## TASK REQUIREMENTS
Beginning with the line below that contains "(196, 318) none" and ending with the line that contains "[73,57,293,73] This project", retype every line exactly. Pictures are not copied.

--*--

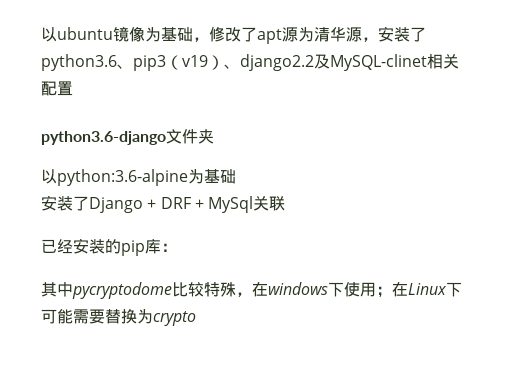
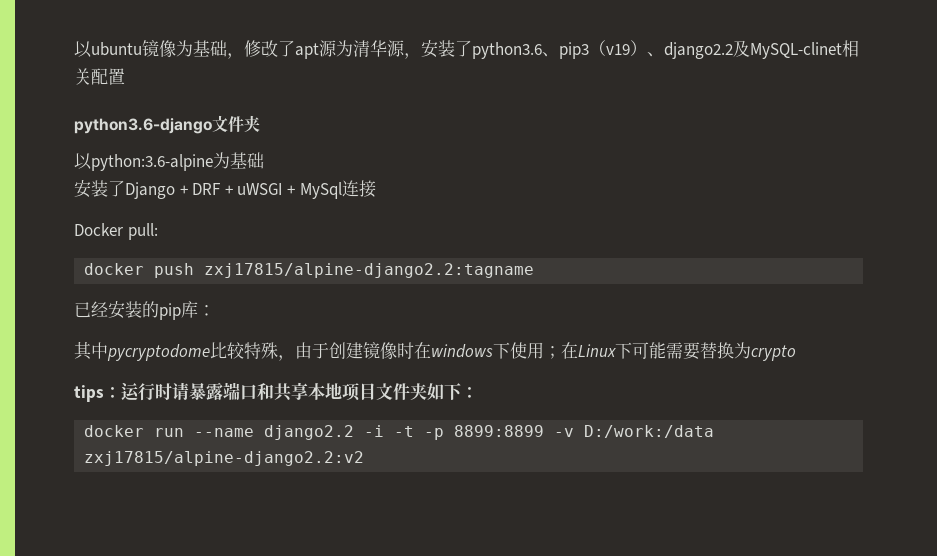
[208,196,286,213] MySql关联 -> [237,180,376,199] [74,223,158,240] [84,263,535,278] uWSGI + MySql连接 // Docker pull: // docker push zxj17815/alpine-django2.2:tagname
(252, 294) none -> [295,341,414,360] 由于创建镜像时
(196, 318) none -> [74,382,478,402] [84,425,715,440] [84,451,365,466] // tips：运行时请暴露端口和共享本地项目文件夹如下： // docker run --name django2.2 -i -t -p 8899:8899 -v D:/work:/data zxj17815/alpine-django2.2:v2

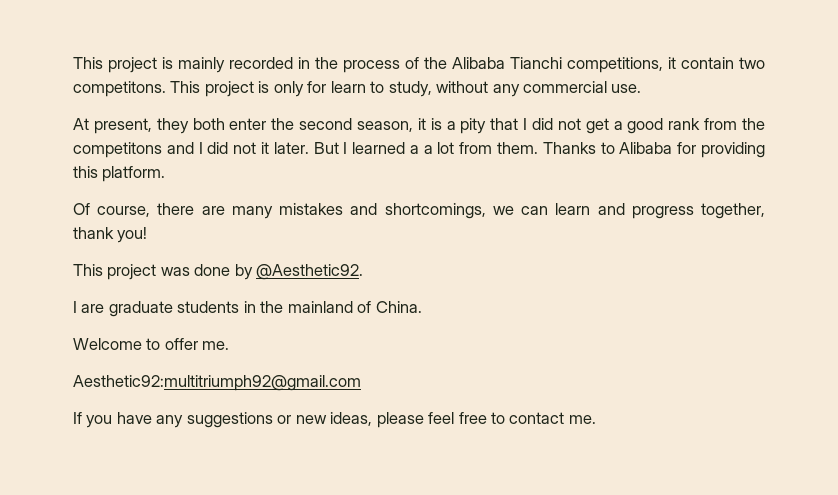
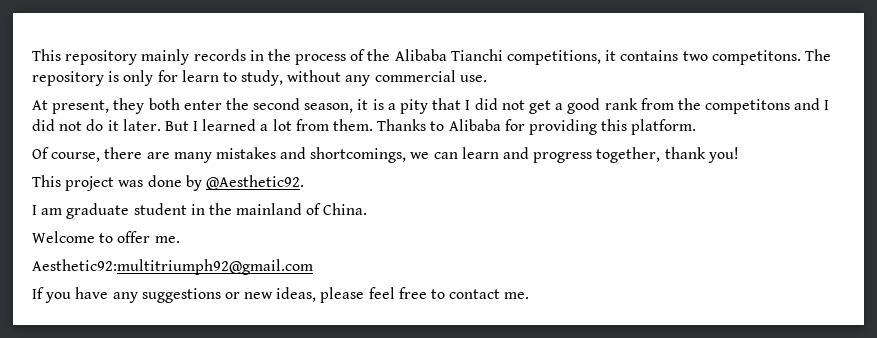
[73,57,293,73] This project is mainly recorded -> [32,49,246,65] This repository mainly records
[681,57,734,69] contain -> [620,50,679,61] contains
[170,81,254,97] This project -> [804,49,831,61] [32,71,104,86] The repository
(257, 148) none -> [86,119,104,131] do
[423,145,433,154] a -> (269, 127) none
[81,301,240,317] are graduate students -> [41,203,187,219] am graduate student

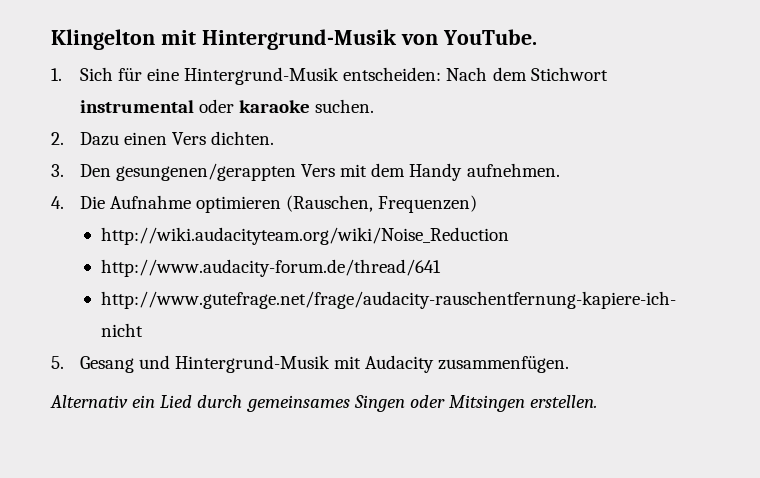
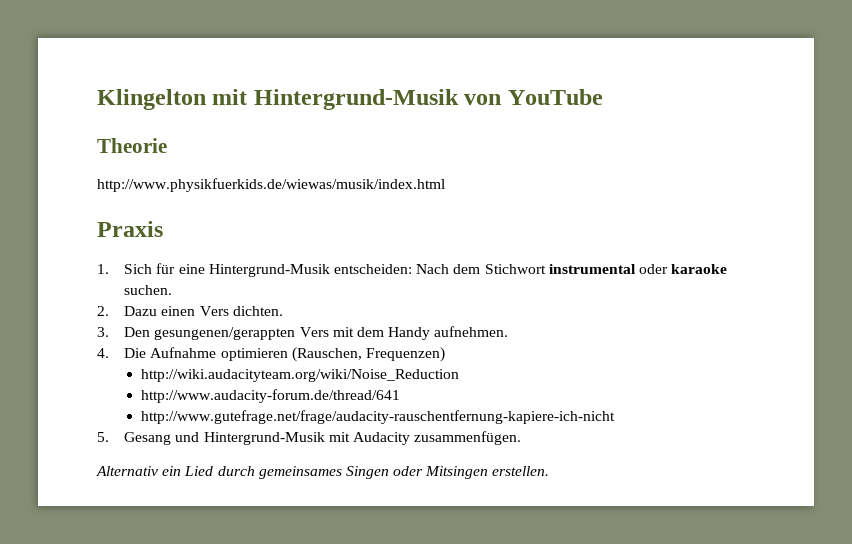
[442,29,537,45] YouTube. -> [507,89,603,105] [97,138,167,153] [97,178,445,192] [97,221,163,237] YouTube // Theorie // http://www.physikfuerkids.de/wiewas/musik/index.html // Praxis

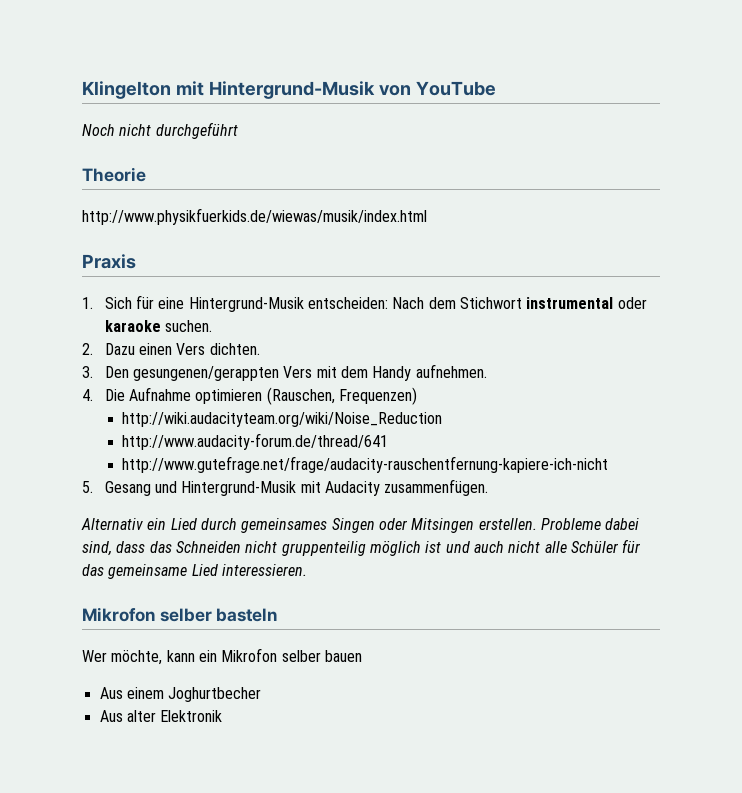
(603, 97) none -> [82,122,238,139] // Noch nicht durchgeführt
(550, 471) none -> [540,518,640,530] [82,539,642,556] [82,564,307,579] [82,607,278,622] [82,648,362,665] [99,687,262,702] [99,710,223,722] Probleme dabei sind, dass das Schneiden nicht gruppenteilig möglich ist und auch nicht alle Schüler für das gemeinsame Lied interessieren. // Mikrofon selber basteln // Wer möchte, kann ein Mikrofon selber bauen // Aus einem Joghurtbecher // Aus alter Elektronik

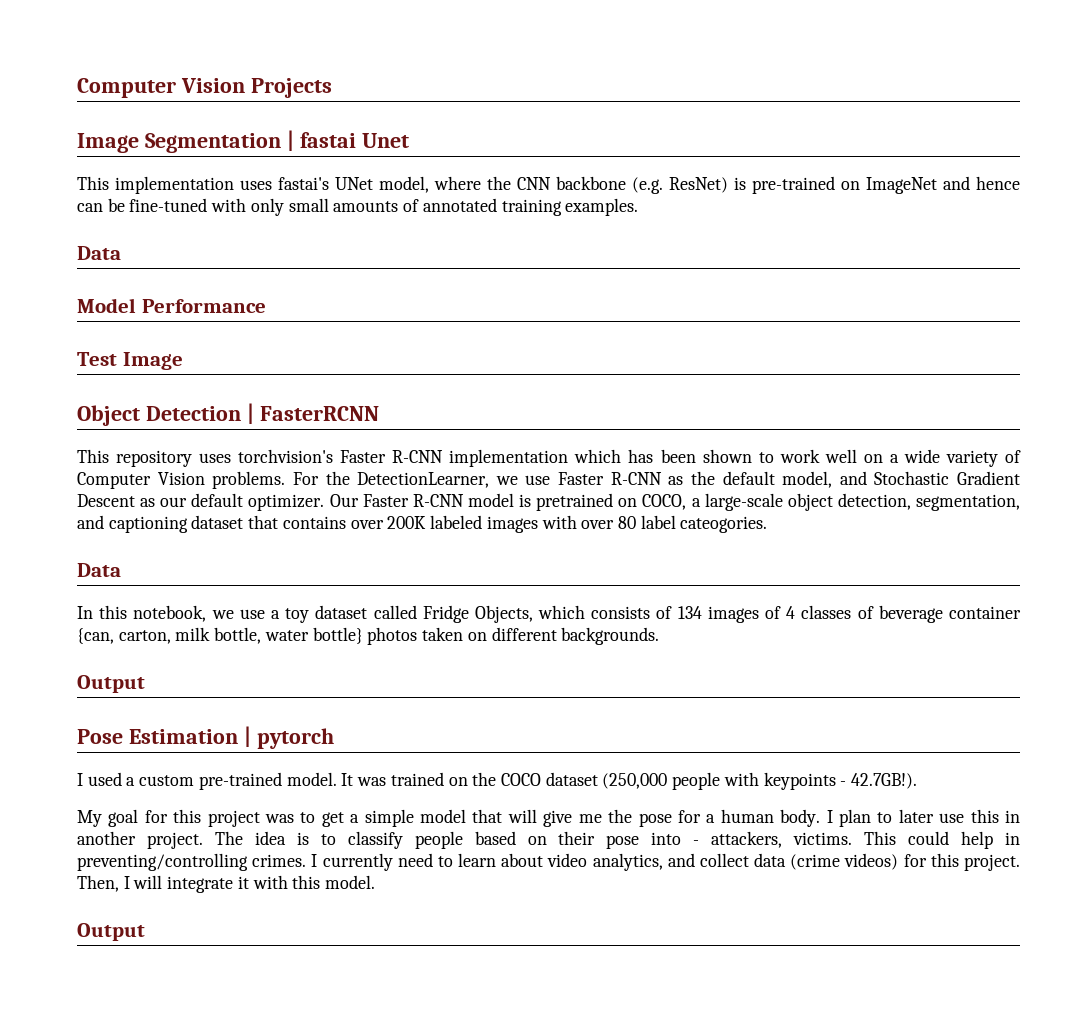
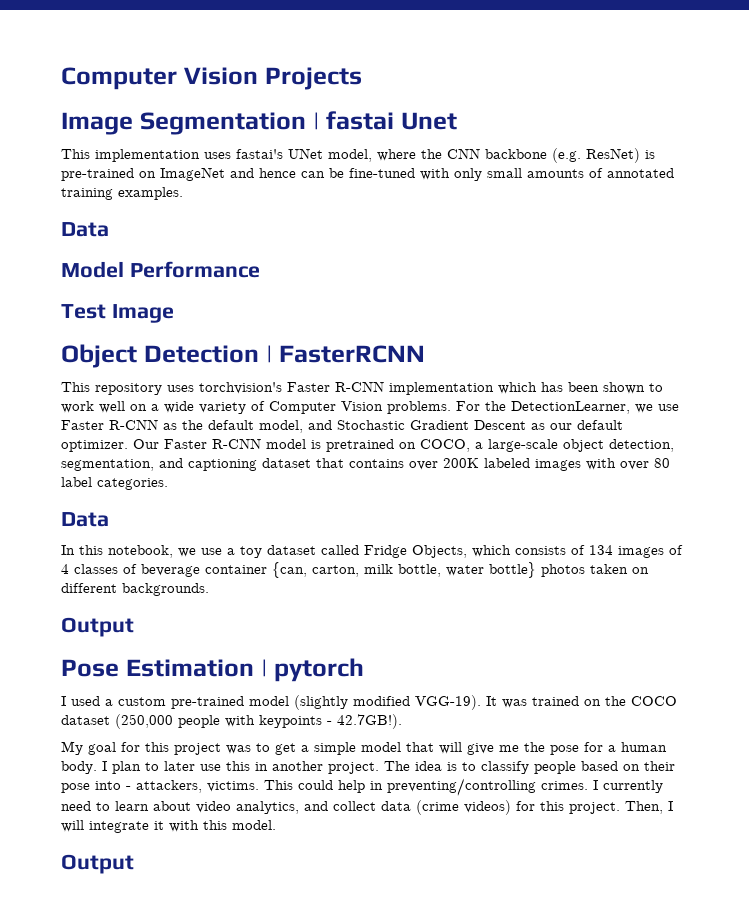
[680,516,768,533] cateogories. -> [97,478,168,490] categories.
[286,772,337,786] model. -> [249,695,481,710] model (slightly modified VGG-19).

--*--

## ANSWER TO THIS TASK
(196, 318) none -> [74,382,478,402] [84,425,715,440] [84,451,365,466] // tips：运行时请暴露端口和共享本地项目文件夹如下： // docker run --name django2.2 -i -t -p 8899:8899 -v D:/work:/data zxj17815/alpine-django2.2:v2

[73,57,293,73] This project is mainly recorded -> [32,49,246,65] This repository mainly records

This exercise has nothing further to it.